## The task
From the very first line down to the line containing "WEISS SCHWARZ BOOSTER", write out the material exactly as it appears, and no more.

## Record set
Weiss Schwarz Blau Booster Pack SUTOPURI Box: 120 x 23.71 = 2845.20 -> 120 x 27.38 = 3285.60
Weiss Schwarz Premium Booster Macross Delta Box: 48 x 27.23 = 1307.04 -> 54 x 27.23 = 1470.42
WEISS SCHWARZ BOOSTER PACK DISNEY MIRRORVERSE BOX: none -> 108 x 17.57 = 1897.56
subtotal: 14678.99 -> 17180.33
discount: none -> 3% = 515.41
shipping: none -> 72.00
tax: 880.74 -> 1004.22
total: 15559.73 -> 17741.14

## Result for this task
Weiss Schwarz Blau Booster Pack SUTOPURI Box: 120 x 23.71 = 2845.20 -> 120 x 27.38 = 3285.60
Weiss Schwarz Premium Booster Macross Delta Box: 48 x 27.23 = 1307.04 -> 54 x 27.23 = 1470.42
WEISS SCHWARZ BOOSTER PACK DISNEY MIRRORVERSE BOX: none -> 108 x 17.57 = 1897.56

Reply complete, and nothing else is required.